What this task involves: From the first line to the last, copy the data exactly.

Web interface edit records
______

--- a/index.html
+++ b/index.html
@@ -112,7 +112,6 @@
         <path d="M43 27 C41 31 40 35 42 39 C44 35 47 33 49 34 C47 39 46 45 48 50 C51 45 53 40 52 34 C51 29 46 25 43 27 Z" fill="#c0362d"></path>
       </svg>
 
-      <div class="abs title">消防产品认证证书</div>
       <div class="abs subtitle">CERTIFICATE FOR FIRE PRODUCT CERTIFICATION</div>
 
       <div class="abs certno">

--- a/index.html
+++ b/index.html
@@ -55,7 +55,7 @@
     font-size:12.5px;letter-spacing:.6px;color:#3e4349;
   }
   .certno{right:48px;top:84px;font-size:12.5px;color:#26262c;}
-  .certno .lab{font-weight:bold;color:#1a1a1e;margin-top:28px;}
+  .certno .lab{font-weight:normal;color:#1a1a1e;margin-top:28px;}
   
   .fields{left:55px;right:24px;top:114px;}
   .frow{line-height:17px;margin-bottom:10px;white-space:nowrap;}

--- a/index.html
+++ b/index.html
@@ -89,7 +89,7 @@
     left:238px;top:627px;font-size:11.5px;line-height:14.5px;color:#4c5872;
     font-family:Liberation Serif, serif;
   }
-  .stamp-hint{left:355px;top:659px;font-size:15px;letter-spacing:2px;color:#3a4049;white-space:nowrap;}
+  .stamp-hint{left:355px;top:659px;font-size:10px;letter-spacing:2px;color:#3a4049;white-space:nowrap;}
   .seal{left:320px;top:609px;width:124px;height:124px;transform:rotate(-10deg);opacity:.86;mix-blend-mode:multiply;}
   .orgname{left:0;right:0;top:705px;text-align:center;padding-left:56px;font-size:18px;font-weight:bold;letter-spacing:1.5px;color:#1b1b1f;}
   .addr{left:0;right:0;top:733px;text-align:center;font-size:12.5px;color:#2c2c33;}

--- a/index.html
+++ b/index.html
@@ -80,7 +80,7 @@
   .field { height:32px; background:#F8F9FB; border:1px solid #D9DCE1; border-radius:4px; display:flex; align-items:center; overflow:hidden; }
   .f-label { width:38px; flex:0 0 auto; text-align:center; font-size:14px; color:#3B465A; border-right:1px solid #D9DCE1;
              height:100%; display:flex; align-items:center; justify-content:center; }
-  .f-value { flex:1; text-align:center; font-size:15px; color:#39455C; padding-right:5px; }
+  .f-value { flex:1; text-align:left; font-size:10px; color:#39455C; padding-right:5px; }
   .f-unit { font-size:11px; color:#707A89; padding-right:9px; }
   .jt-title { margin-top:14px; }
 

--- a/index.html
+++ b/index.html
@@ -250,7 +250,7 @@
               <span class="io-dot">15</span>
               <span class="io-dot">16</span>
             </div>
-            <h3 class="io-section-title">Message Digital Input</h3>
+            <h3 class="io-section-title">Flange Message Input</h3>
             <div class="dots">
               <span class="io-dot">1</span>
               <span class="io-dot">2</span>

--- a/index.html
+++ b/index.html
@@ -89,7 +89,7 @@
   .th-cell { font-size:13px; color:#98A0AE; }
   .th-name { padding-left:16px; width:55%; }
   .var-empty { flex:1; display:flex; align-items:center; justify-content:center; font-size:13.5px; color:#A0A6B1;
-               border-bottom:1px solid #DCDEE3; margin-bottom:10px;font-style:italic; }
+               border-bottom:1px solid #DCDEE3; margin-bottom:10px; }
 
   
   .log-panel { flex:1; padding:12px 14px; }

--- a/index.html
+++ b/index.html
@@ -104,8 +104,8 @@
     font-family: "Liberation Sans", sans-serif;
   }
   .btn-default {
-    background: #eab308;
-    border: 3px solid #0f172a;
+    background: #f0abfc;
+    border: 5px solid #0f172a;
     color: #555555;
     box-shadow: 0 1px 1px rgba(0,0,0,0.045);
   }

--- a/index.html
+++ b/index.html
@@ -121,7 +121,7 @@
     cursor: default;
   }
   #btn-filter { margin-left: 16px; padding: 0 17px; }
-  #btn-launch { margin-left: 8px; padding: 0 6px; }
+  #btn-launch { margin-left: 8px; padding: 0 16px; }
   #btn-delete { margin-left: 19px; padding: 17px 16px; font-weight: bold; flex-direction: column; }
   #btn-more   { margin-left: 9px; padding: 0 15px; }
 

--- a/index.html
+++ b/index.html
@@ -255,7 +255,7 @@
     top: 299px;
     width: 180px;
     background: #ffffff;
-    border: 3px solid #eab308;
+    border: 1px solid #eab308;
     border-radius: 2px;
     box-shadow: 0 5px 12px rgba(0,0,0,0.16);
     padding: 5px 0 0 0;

______

Reply:
--- a/index.html
+++ b/index.html
@@ -112,7 +112,6 @@
         <path d="M43 27 C41 31 40 35 42 39 C44 35 47 33 49 34 C47 39 46 45 48 50 C51 45 53 40 52 34 C51 29 46 25 43 27 Z" fill="#c0362d"></path>
       </svg>
 
-      <div class="abs title">消防产品认证证书</div>
       <div class="abs subtitle">CERTIFICATE FOR FIRE PRODUCT CERTIFICATION</div>
 
       <div class="abs certno">

--- a/index.html
+++ b/index.html
@@ -55,7 +55,7 @@
     font-size:12.5px;letter-spacing:.6px;color:#3e4349;
   }
   .certno{right:48px;top:84px;font-size:12.5px;color:#26262c;}
-  .certno .lab{font-weight:bold;color:#1a1a1e;margin-top:28px;}
+  .certno .lab{font-weight:normal;color:#1a1a1e;margin-top:28px;}
   
   .fields{left:55px;right:24px;top:114px;}
   .frow{line-height:17px;margin-bottom:10px;white-space:nowrap;}

--- a/index.html
+++ b/index.html
@@ -89,7 +89,7 @@
     left:238px;top:627px;font-size:11.5px;line-height:14.5px;color:#4c5872;
     font-family:Liberation Serif, serif;
   }
-  .stamp-hint{left:355px;top:659px;font-size:15px;letter-spacing:2px;color:#3a4049;white-space:nowrap;}
+  .stamp-hint{left:355px;top:659px;font-size:10px;letter-spacing:2px;color:#3a4049;white-space:nowrap;}
   .seal{left:320px;top:609px;width:124px;height:124px;transform:rotate(-10deg);opacity:.86;mix-blend-mode:multiply;}
   .orgname{left:0;right:0;top:705px;text-align:center;padding-left:56px;font-size:18px;font-weight:bold;letter-spacing:1.5px;color:#1b1b1f;}
   .addr{left:0;right:0;top:733px;text-align:center;font-size:12.5px;color:#2c2c33;}

--- a/index.html
+++ b/index.html
@@ -80,7 +80,7 @@
   .field { height:32px; background:#F8F9FB; border:1px solid #D9DCE1; border-radius:4px; display:flex; align-items:center; overflow:hidden; }
   .f-label { width:38px; flex:0 0 auto; text-align:center; font-size:14px; color:#3B465A; border-right:1px solid #D9DCE1;
              height:100%; display:flex; align-items:center; justify-content:center; }
-  .f-value { flex:1; text-align:center; font-size:15px; color:#39455C; padding-right:5px; }
+  .f-value { flex:1; text-align:left; font-size:10px; color:#39455C; padding-right:5px; }
   .f-unit { font-size:11px; color:#707A89; padding-right:9px; }
   .jt-title { margin-top:14px; }
 

--- a/index.html
+++ b/index.html
@@ -250,7 +250,7 @@
               <span class="io-dot">15</span>
               <span class="io-dot">16</span>
             </div>
-            <h3 class="io-section-title">Message Digital Input</h3>
+            <h3 class="io-section-title">Flange Message Input</h3>
             <div class="dots">
               <span class="io-dot">1</span>
               <span class="io-dot">2</span>

--- a/index.html
+++ b/index.html
@@ -89,7 +89,7 @@
   .th-cell { font-size:13px; color:#98A0AE; }
   .th-name { padding-left:16px; width:55%; }
   .var-empty { flex:1; display:flex; align-items:center; justify-content:center; font-size:13.5px; color:#A0A6B1;
-               border-bottom:1px solid #DCDEE3; margin-bottom:10px;font-style:italic; }
+               border-bottom:1px solid #DCDEE3; margin-bottom:10px; }
 
   
   .log-panel { flex:1; padding:12px 14px; }

--- a/index.html
+++ b/index.html
@@ -104,8 +104,8 @@
     font-family: "Liberation Sans", sans-serif;
   }
   .btn-default {
-    background: #eab308;
-    border: 3px solid #0f172a;
+    background: #f0abfc;
+    border: 5px solid #0f172a;
     color: #555555;
     box-shadow: 0 1px 1px rgba(0,0,0,0.045);
   }

--- a/index.html
+++ b/index.html
@@ -121,7 +121,7 @@
     cursor: default;
   }
   #btn-filter { margin-left: 16px; padding: 0 17px; }
-  #btn-launch { margin-left: 8px; padding: 0 6px; }
+  #btn-launch { margin-left: 8px; padding: 0 16px; }
   #btn-delete { margin-left: 19px; padding: 17px 16px; font-weight: bold; flex-direction: column; }
   #btn-more   { margin-left: 9px; padding: 0 15px; }
 

--- a/index.html
+++ b/index.html
@@ -255,7 +255,7 @@
     top: 299px;
     width: 180px;
     background: #ffffff;
-    border: 3px solid #eab308;
+    border: 1px solid #eab308;
     border-radius: 2px;
     box-shadow: 0 5px 12px rgba(0,0,0,0.16);
     padding: 5px 0 0 0;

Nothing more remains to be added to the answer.